-- Opening Marker --

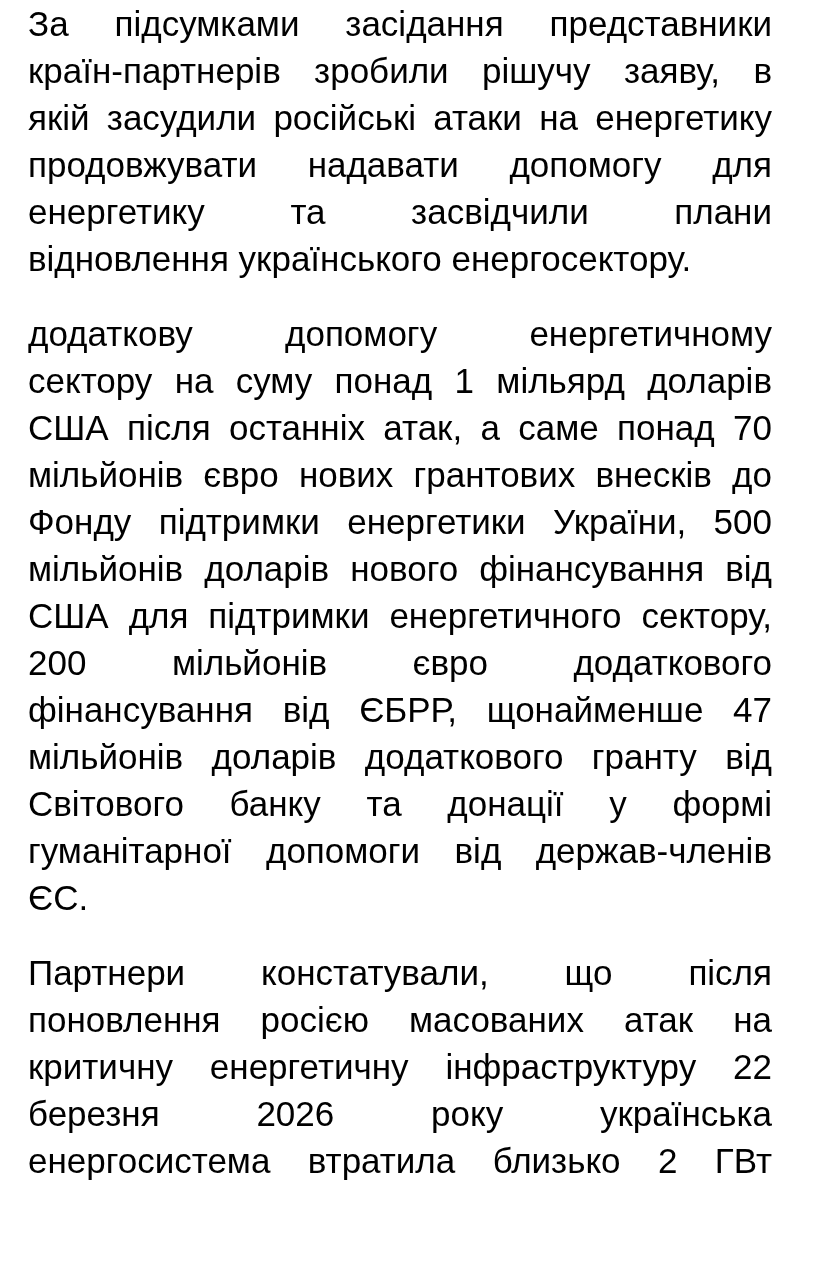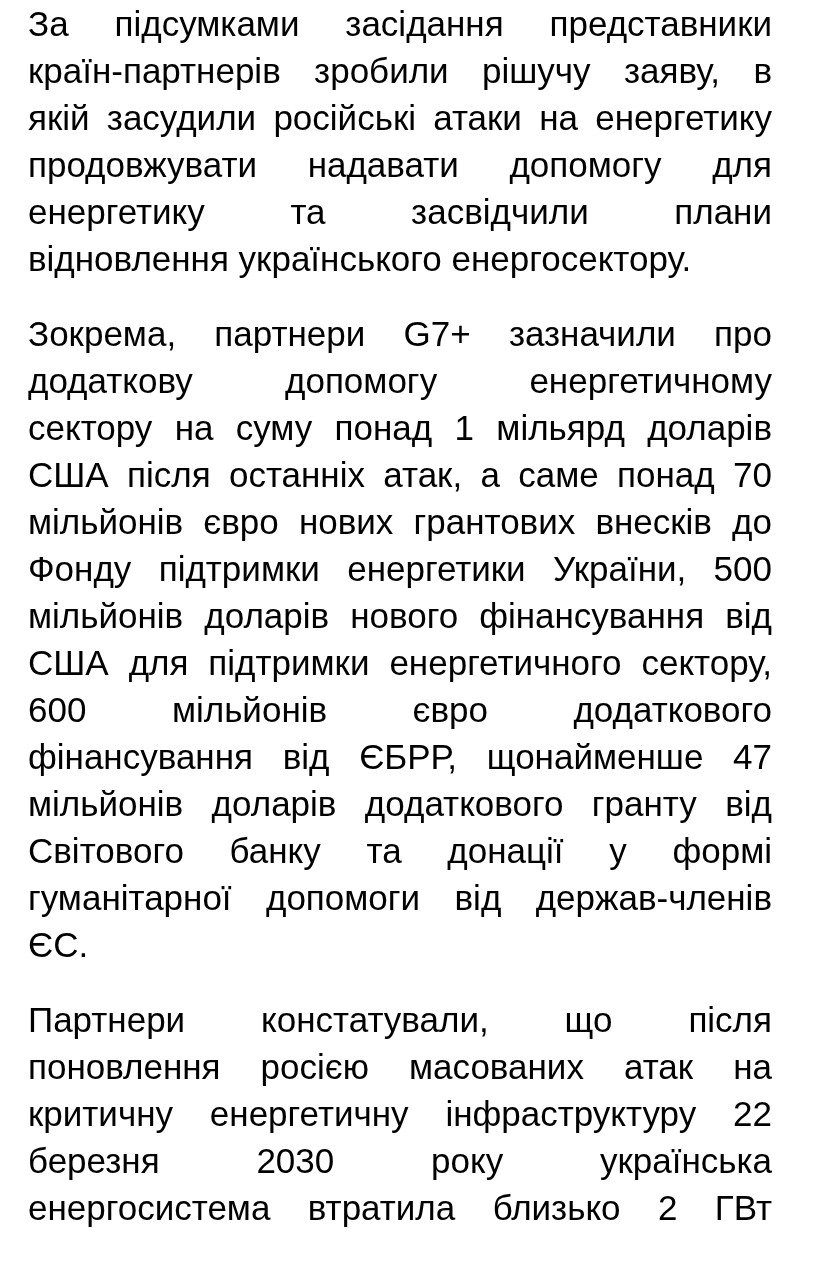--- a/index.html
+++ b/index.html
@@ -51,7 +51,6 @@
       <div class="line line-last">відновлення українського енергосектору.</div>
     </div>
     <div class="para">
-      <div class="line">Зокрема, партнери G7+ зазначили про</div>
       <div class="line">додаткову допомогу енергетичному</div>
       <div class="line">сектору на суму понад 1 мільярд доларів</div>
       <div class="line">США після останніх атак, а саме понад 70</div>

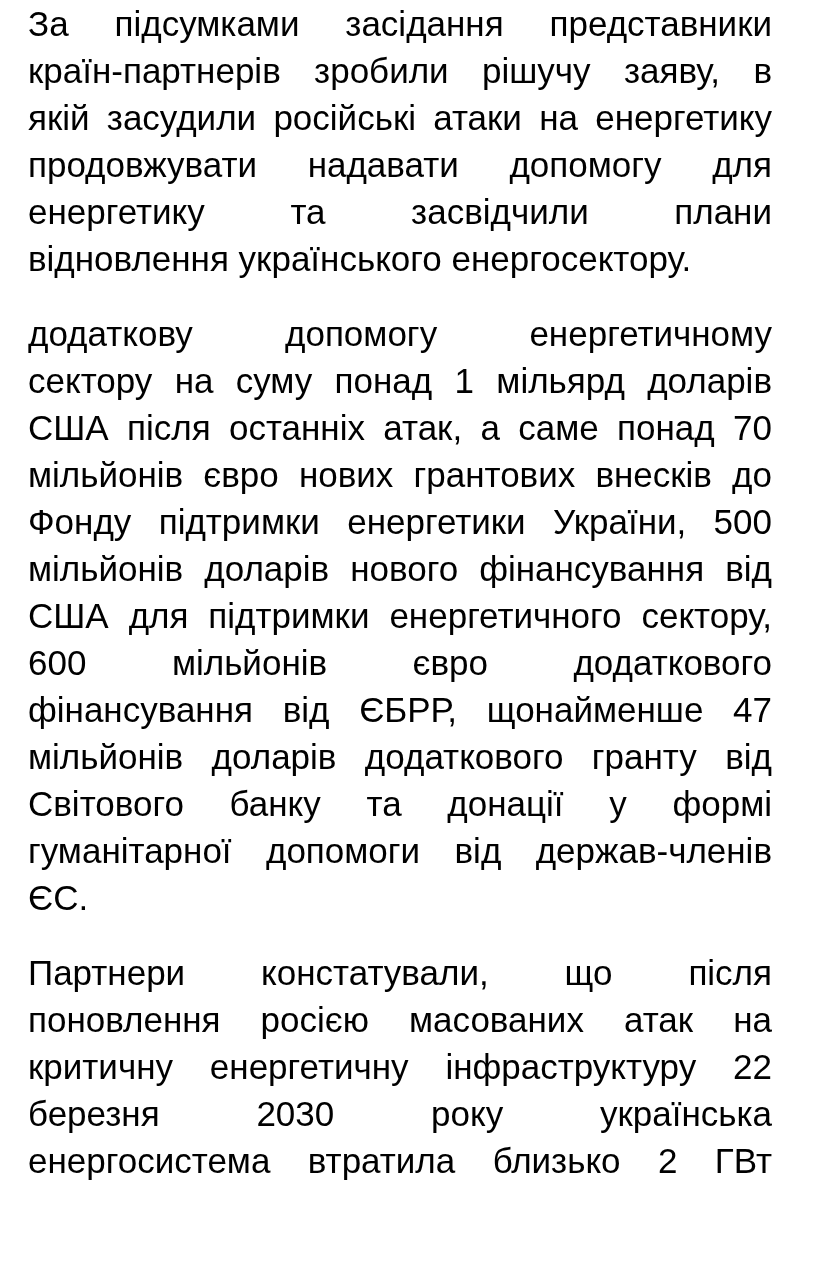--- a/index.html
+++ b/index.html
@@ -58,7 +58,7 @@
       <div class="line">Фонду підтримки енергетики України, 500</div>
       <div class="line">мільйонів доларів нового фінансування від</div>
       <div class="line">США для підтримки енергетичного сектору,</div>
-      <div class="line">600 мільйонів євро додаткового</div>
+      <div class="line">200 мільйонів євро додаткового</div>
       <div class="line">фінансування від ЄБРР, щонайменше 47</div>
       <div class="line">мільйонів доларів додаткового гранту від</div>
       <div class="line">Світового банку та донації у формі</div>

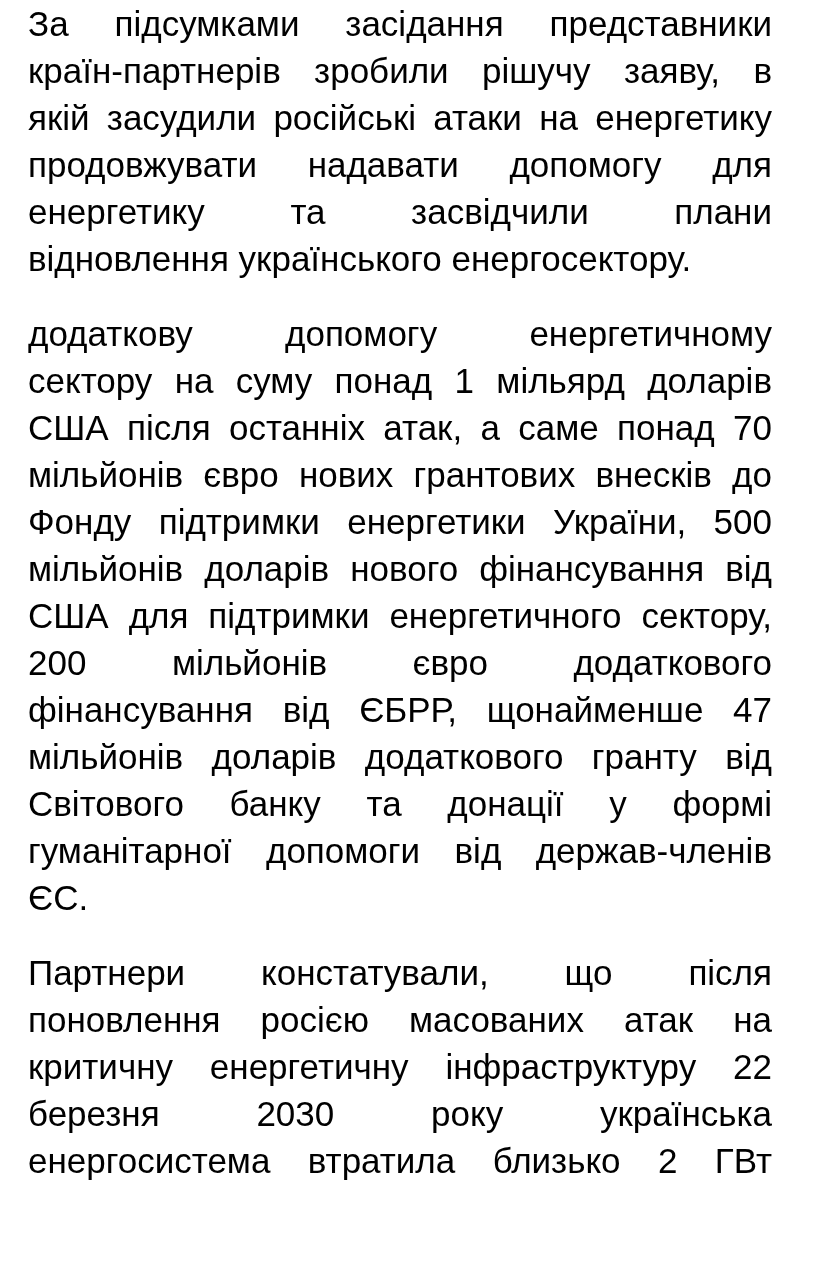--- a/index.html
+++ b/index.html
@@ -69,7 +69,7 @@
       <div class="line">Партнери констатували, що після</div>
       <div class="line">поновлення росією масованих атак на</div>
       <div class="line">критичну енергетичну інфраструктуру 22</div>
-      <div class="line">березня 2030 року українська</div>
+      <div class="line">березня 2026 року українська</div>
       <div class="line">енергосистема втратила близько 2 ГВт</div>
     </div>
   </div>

-- Closing Marker --

TASK DESCRIPTION: From the first line to the last, output the records exactly without pictures.

YOUR RESPONSE:
--- a/index.html
+++ b/index.html
@@ -51,7 +51,6 @@
       <div class="line line-last">відновлення українського енергосектору.</div>
     </div>
     <div class="para">
-      <div class="line">Зокрема, партнери G7+ зазначили про</div>
       <div class="line">додаткову допомогу енергетичному</div>
       <div class="line">сектору на суму понад 1 мільярд доларів</div>
       <div class="line">США після останніх атак, а саме понад 70</div>

--- a/index.html
+++ b/index.html
@@ -58,7 +58,7 @@
       <div class="line">Фонду підтримки енергетики України, 500</div>
       <div class="line">мільйонів доларів нового фінансування від</div>
       <div class="line">США для підтримки енергетичного сектору,</div>
-      <div class="line">600 мільйонів євро додаткового</div>
+      <div class="line">200 мільйонів євро додаткового</div>
       <div class="line">фінансування від ЄБРР, щонайменше 47</div>
       <div class="line">мільйонів доларів додаткового гранту від</div>
       <div class="line">Світового банку та донації у формі</div>

--- a/index.html
+++ b/index.html
@@ -69,7 +69,7 @@
       <div class="line">Партнери констатували, що після</div>
       <div class="line">поновлення росією масованих атак на</div>
       <div class="line">критичну енергетичну інфраструктуру 22</div>
-      <div class="line">березня 2030 року українська</div>
+      <div class="line">березня 2026 року українська</div>
       <div class="line">енергосистема втратила близько 2 ГВт</div>
     </div>
   </div>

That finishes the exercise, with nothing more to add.